Instructions to follow: Please take the lines from the one holding "border-radius: 7px ->" through the one holding "font-size: 14px ->" in the data below and copy them exactly.

Records:
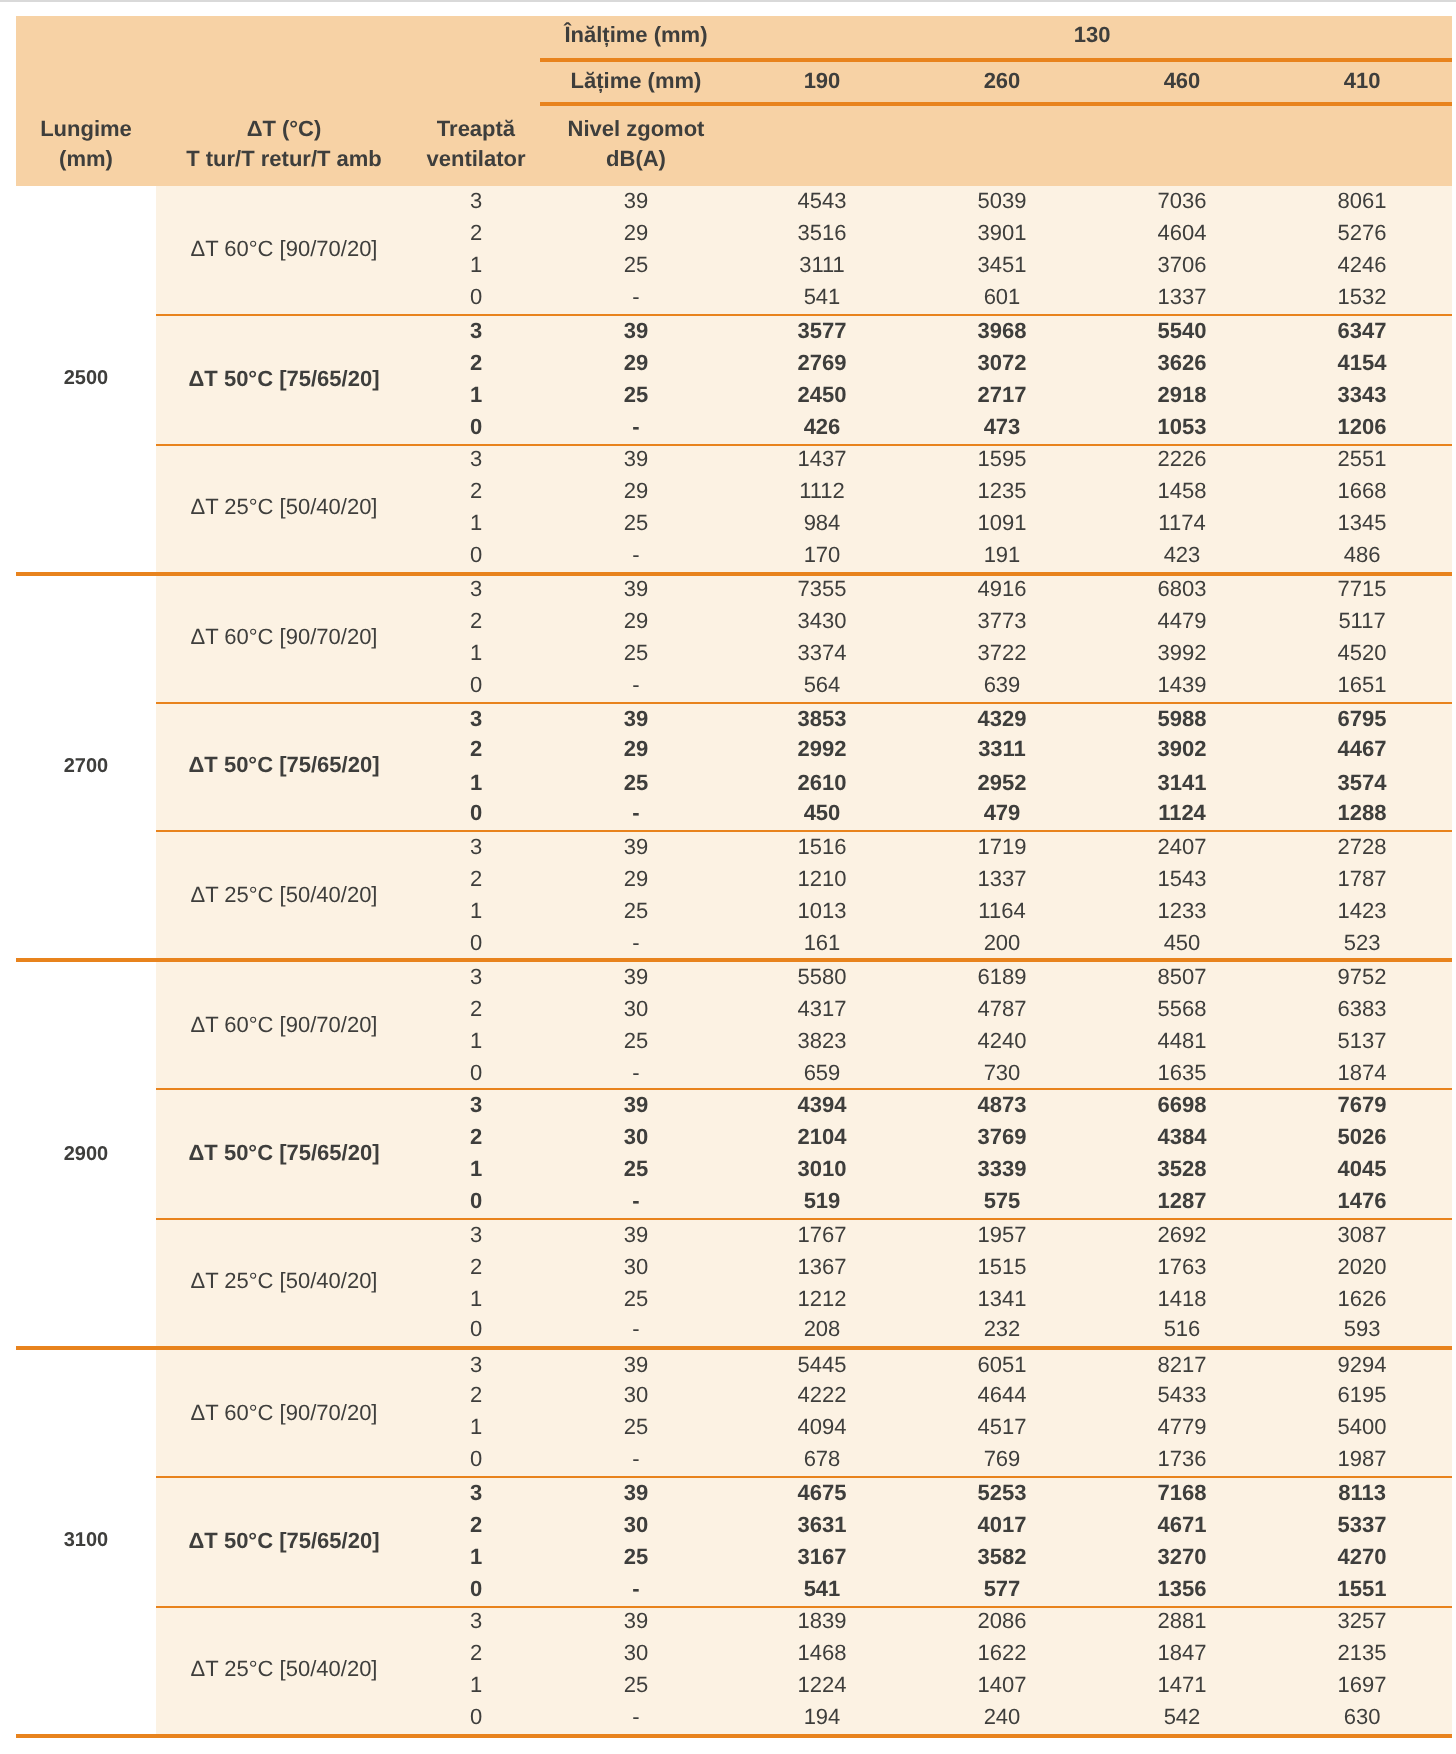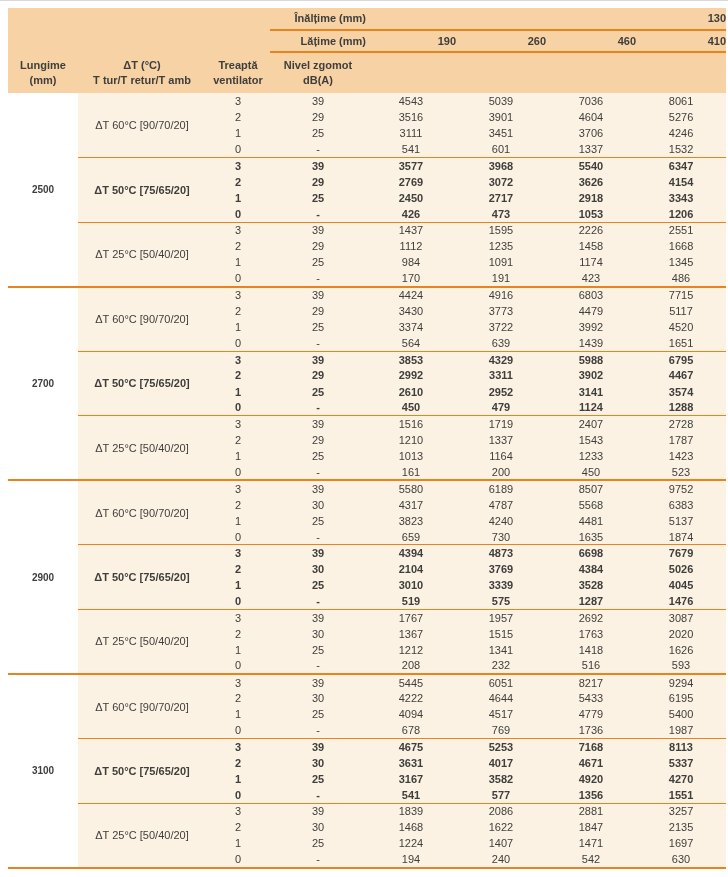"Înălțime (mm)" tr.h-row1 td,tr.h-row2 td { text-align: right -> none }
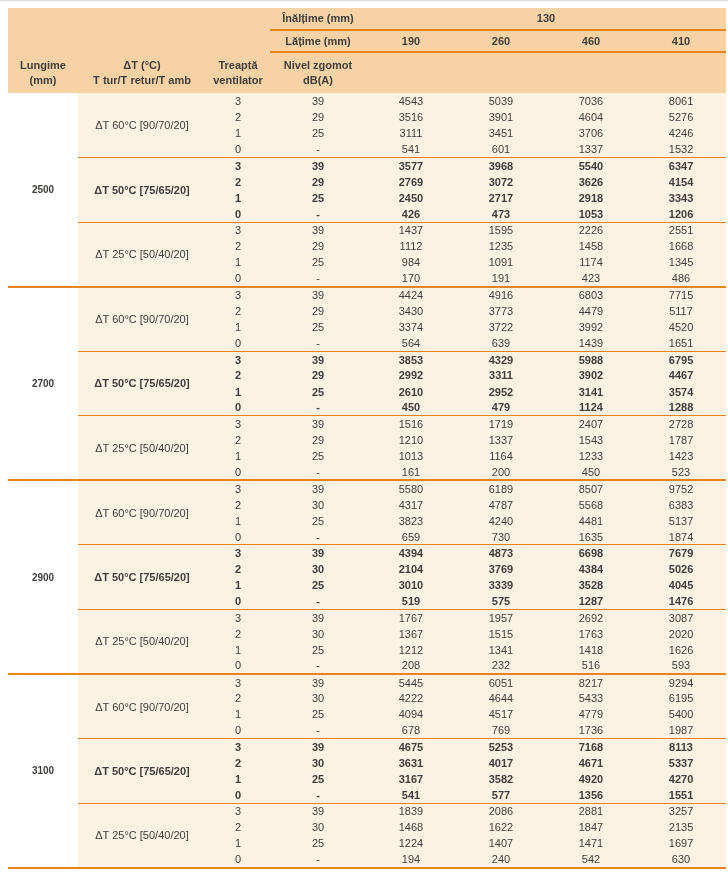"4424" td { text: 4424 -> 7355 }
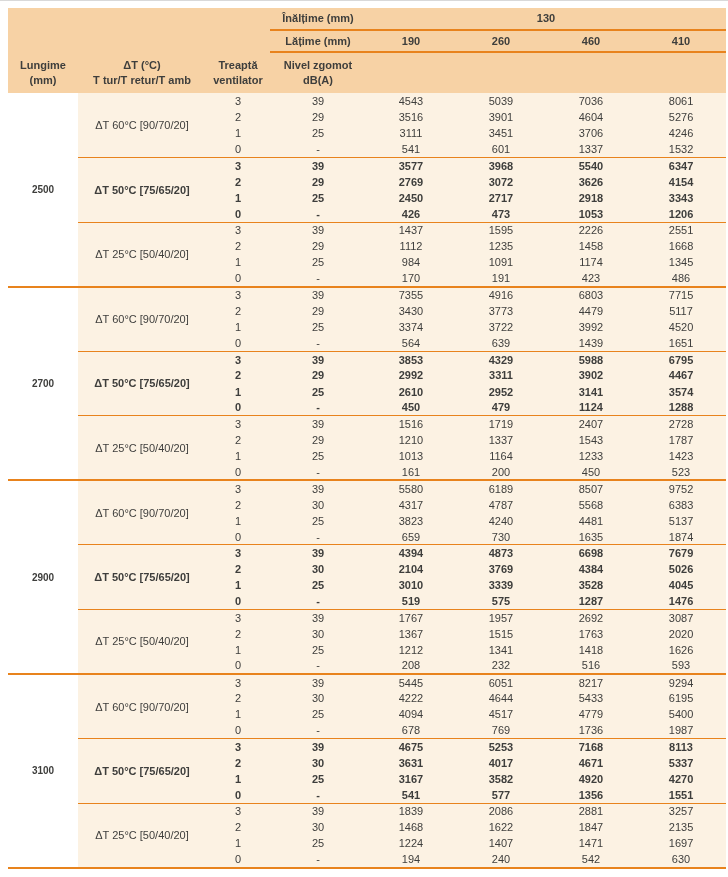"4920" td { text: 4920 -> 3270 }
* * *
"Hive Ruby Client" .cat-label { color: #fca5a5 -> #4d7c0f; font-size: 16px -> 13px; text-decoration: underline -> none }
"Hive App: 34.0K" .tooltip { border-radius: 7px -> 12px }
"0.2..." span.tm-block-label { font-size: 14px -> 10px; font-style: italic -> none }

The answer:
"Hive App: 34.0K" .tooltip { border-radius: 7px -> 12px }
"0.2..." span.tm-block-label { font-size: 14px -> 10px; font-style: italic -> none }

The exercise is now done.